» **How to complete this task**:
Your copy of the lines below must match them exactly and contain no images.

» **Source data**:
-- Opening Marker --
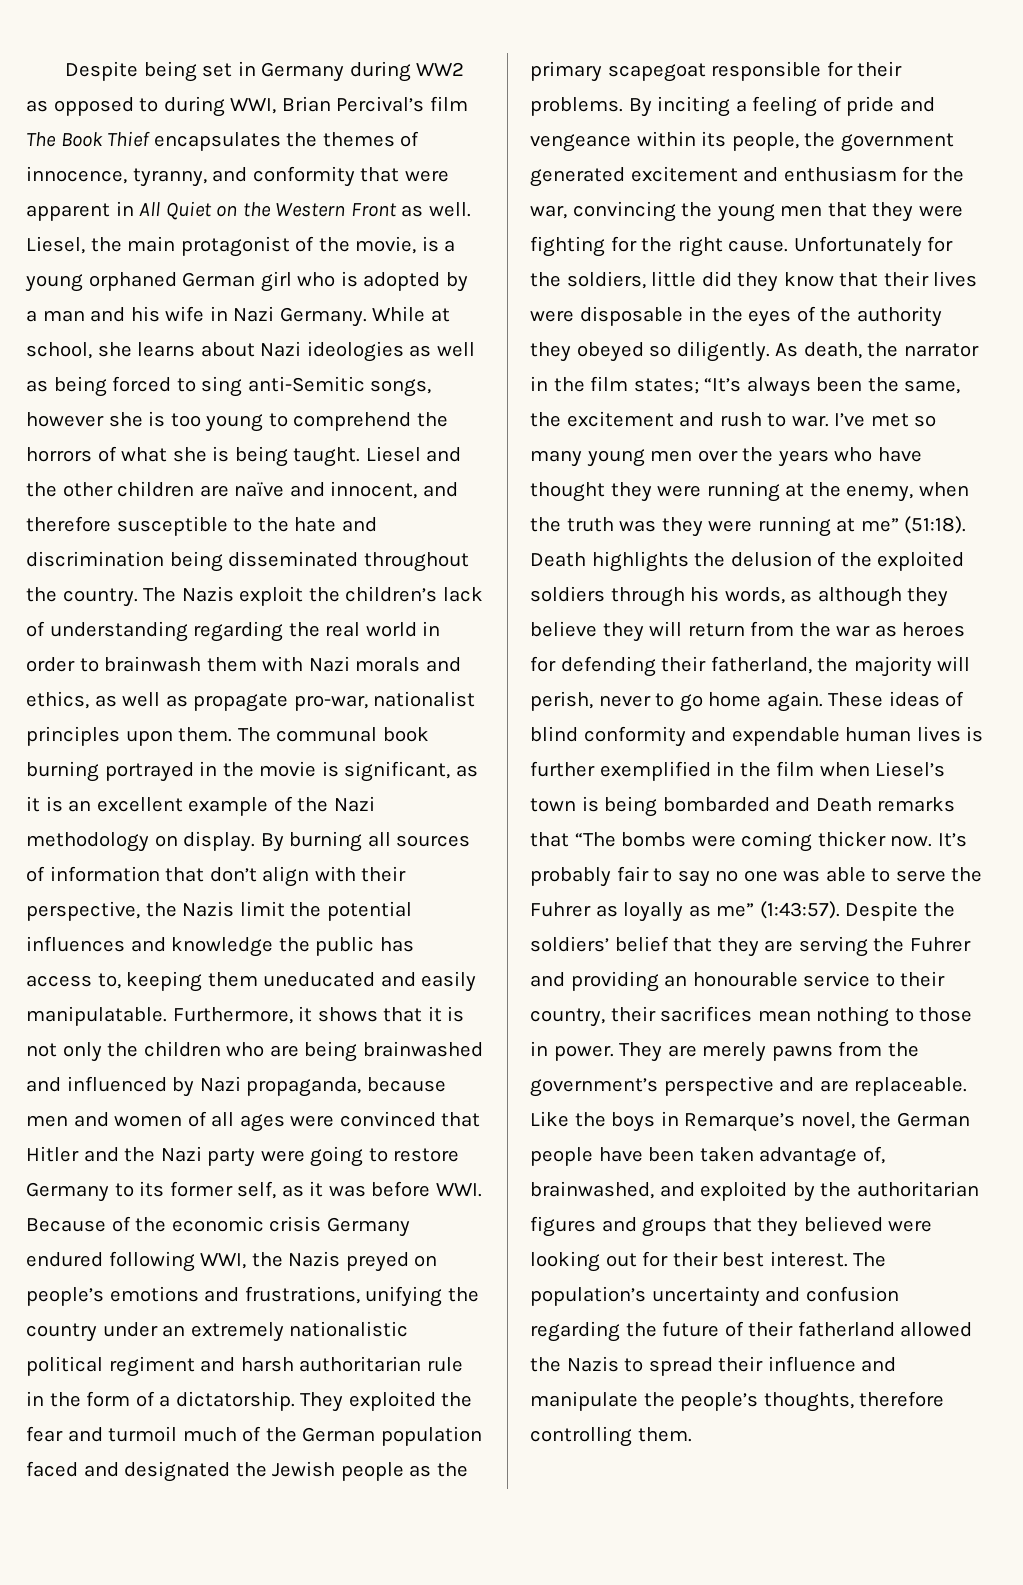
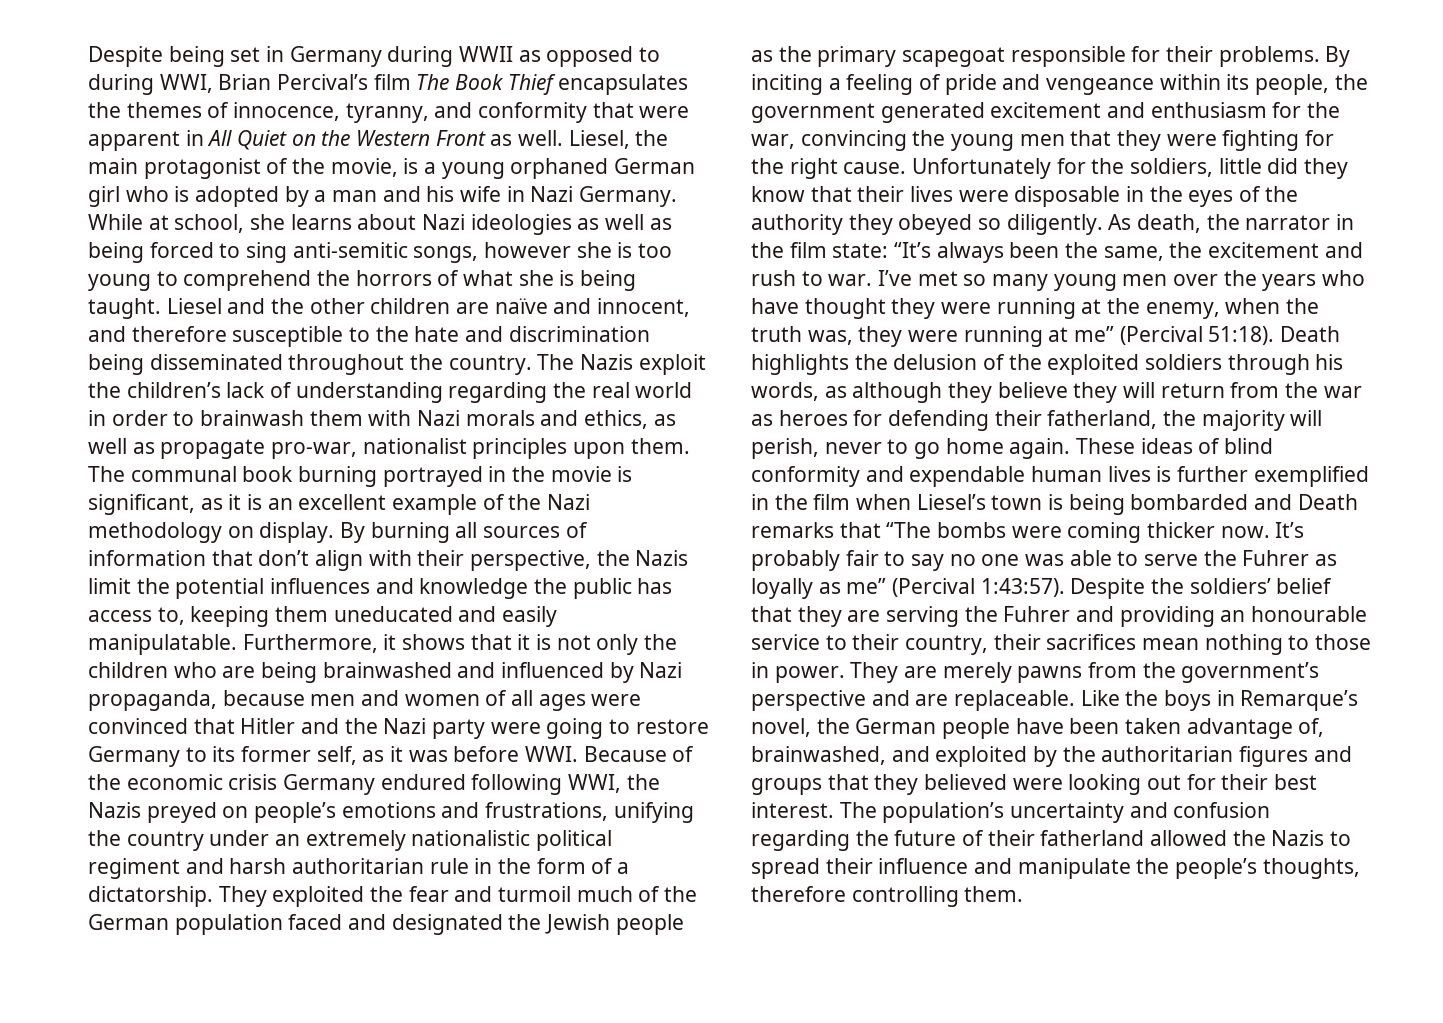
- Despite being set in Germany during WW2 as opposed to during WWI, Brian Percival’s film The Book Thief encapsulates the themes of innocence, tyranny, and conformity that were apparent in All Quiet on the Western Front as well.
+ Despite being set in Germany during WWII as opposed to during WWI, Brian Percival’s film The Book Thief encapsulates the themes of innocence, tyranny, and conformity that were apparent in All Quiet on the Western Front as well.
- While at school, she learns about Nazi ideologies as well as being forced to sing anti-Semitic songs, however she is too young to comprehend the horrors of what she is being taught.
+ While at school, she learns about Nazi ideologies as well as being forced to sing anti-semitic songs, however she is too young to comprehend the horrors of what she is being taught.
- As death, the narrator in the film states; “It’s always been the same, the excitement and rush to war.
+ As death, the narrator in the film state: “It’s always been the same, the excitement and rush to war.
- I’ve met so many young men over the years who have thought they were running at the enemy, when the truth was they were running at me” (51:18).
+ I’ve met so many young men over the years who have thought they were running at the enemy, when the truth was, they were running at me” (Percival 51:18).
- It’s probably fair to say no one was able to serve the Fuhrer as loyally as me” (1:43:57).
+ It’s probably fair to say no one was able to serve the Fuhrer as loyally as me” (Percival 1:43:57).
-- Closing Marker --
» **Reply to the task**:
- Despite being set in Germany during WW2 as opposed to during WWI, Brian Percival’s film The Book Thief encapsulates the themes of innocence, tyranny, and conformity that were apparent in All Quiet on the Western Front as well.
+ Despite being set in Germany during WWII as opposed to during WWI, Brian Percival’s film The Book Thief encapsulates the themes of innocence, tyranny, and conformity that were apparent in All Quiet on the Western Front as well.
- While at school, she learns about Nazi ideologies as well as being forced to sing anti-Semitic songs, however she is too young to comprehend the horrors of what she is being taught.
+ While at school, she learns about Nazi ideologies as well as being forced to sing anti-semitic songs, however she is too young to comprehend the horrors of what she is being taught.
- As death, the narrator in the film states; “It’s always been the same, the excitement and rush to war.
+ As death, the narrator in the film state: “It’s always been the same, the excitement and rush to war.
- I’ve met so many young men over the years who have thought they were running at the enemy, when the truth was they were running at me” (51:18).
+ I’ve met so many young men over the years who have thought they were running at the enemy, when the truth was, they were running at me” (Percival 51:18).
- It’s probably fair to say no one was able to serve the Fuhrer as loyally as me” (1:43:57).
+ It’s probably fair to say no one was able to serve the Fuhrer as loyally as me” (Percival 1:43:57).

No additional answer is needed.